(originally posted on my tumblr)
Eline and I have had on and off conversations regarding the cute aesthetic for a couple of months. I was reminded yesterday when my boyfriend jokingly referred to me as tsudere and then it delved into a serious conversation about how cuteness could possibly be a subversive thing depending on what is going on (he tried to argue that Kyary Pamyu Pamyu was not subversive, and someone that Jun Togawa would be against, but I argued the opposite).
I think cuteness is a bad thing when its infantilizing. See Hayao’s Miyazaki’s comments on moe and otaku fetishization of cute lady and girl characters in anime/manga/idol culture:
It’s difficult. They immediately become the subjects of lolicon fetishism. In a sense, if we want to depict someone who is affirmative to us, we have no choice but to make them as lovely as possible. But now, there are too many people who shamelessly depict [such heroines] as if they just want [such girls] as pets, and things are escalating more and more.
In Western culture, it’s a bit different, but of the same thing. Julie Klausner wrote an article on Jezebel that criticized white women who adopted aesthetics associated more with children than adults. Engaging in childhood nostalgia, buying bird necklaces, enjoying rainbows and My Little Pony takes away agency from white women, and positions them in way to be taken less seriously so they can obtain sexual union from white men, who want infantilized white women because they are easier to control/less threatening.
White women who are labeled as infantilized also come with another layer to their identity: they are sexualized. To be an adult white woman who is cute is to also fit into the Lolita fetish: pig tails, messy make-up, a natural nympho offered for white male pleasure to be used and abused (consensually, but in pornographic images, the idea is consensual non-consent: to pretend to not consent to any sexual act/fake rape). Derivatives of this Lolita fetish can include age play, pet play, and the Daddy/daughter deriative of the Dominance and submission dynamic.

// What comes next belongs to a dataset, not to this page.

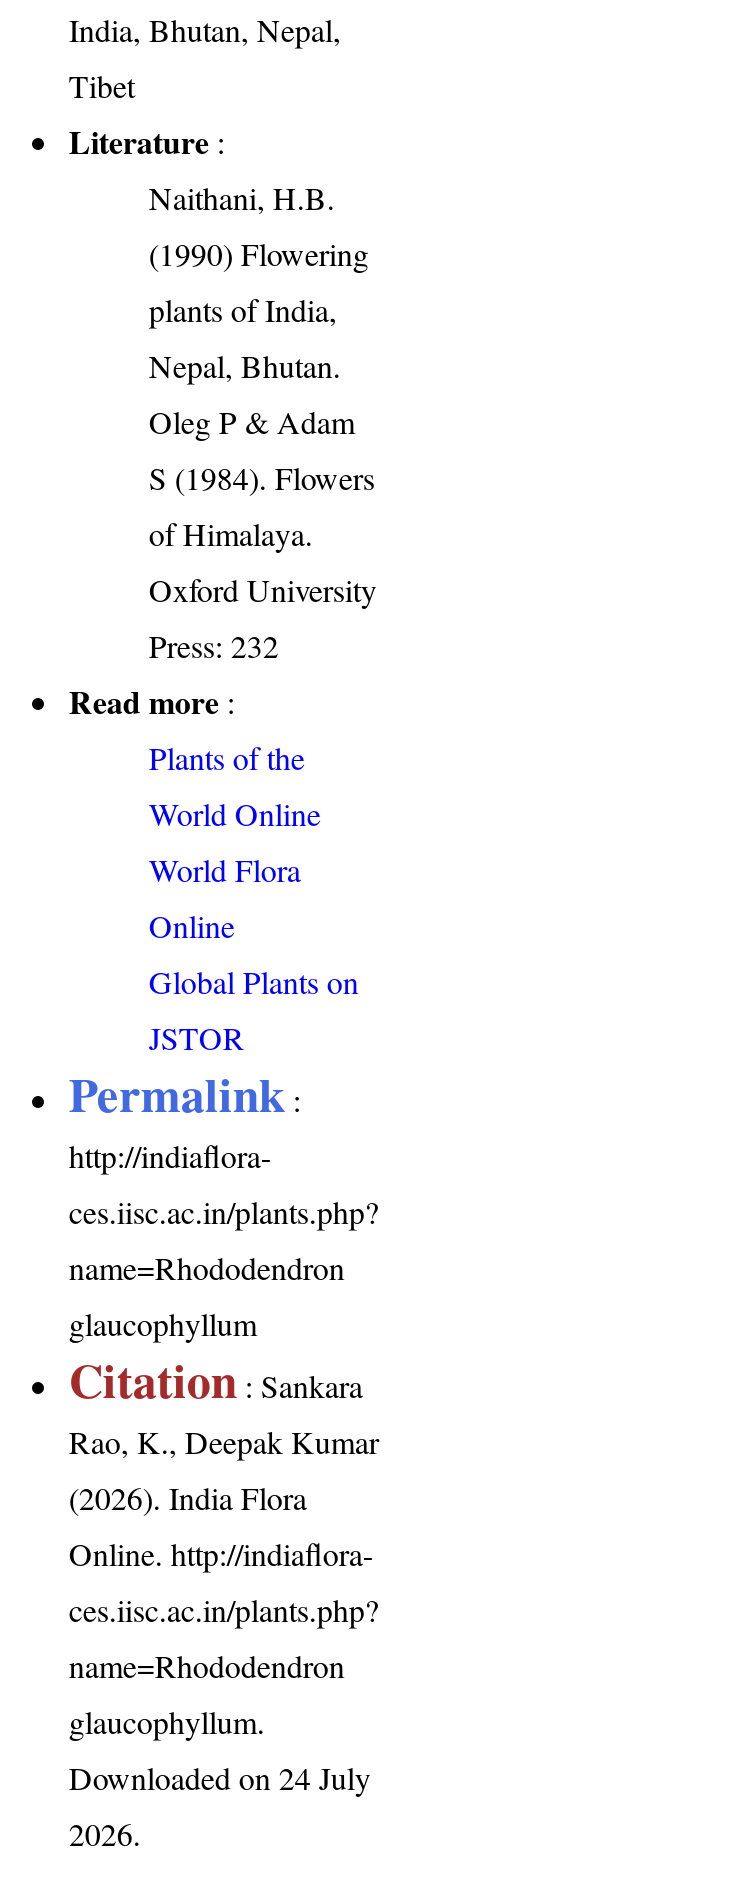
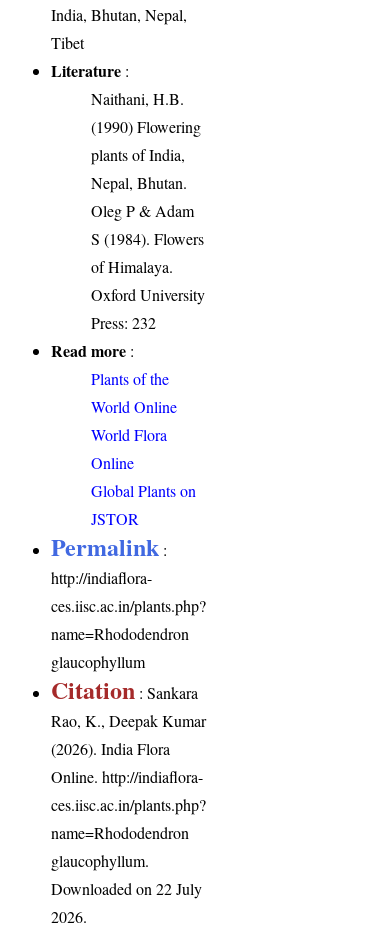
- Downloaded on 24 July
+ Downloaded on 22 July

So what does cuteness look like if it is subversive? In my opinion, the person who is commanding the aesthetic must own it: they must simply command it – they wear cuteness rather than cuteness wearing them. To be subversive in cuteness, the person mold it into their own being, so when people address them or think of them, they think: “this person is so cute, and they do this,” rather than simply thinking “they are cute.” Cuteness becomes subversive when it is unflattering, ugly, and/or uncontrolled. Although Nicki Minaj is sexualized because she is a black woman, she uses cute aesthetics, but molds it into something uncontrollable, unflattering, or ugly so it cannot simply be stated as cute. It is subversive because it is challenging. Björk is cute, but a challenging form of cuteness because she is not afraid of presenting that cuteness into a form of ugliness, in both her music and style presentation. Subversive cuteness demands self-agency and self-responsibility: those who engage in it do not shy away from being cute; it is owned and becomes something of their own.
Cuteness can be subversive when it is used by those who may not identity as girls or women, are not white, are not small in body size, visibly queer, or are not conventionally attractive. This isn’t to say that those who are most assaulted by unchallenging cuteness (attractive looking skinny white women or young lady adults) cannot be subversive; it is easier to see the subversiveness of cuteness when it is not on their bodies as their bodies are default for cuteness.
Cuteness may have usefulness in some circumstances. Although brown and black women cannot use the politics of respectability to avoid the stereotypes of being sexually aggressive Jezebels or Sapphires or Spicy women no matter what they do, cuteness may be seen as a weapon to mitigate those attacks: because women of color (excluding East Asian women) are scripted as inherently sexual, it may bring the subject/voyeur (read: society) into a troublesome gaze when they cannot view the objects (brown and black women of color) as sexual because they are non-sexualized when they perform cuteness. As already stated, cuteness may also be useful in distorting the body: so things known as cute, such as bright colors, cartoon characters, certain shapes and cutes, may distort the body into being cute, but also ugly and challenging. For the wearer, it is cute, but for the viewer, the presentation may be bizarre, unsettling/uncomfortable, ugly, or reminiscent of old age (older women fall into the category of being unsexualized because they do have youth as sexual currency). Old women, therefore, can be seen as cute, and can be subversive.
White feminists and those who identify with mainstream feminist movement must rethink the usefulness of cuteness. Although femininity has historically been used as a way to control women and put them into the position of weakness, femininity may also be employed in a useful way to mitigate those social and cultural scripts. Critiques of cuteness often exclude the experiences of women of color, those who aren’t women, queer people, and those who are not skinny. To be critical is to examine with many pairs of glasses, not just those that are expedient.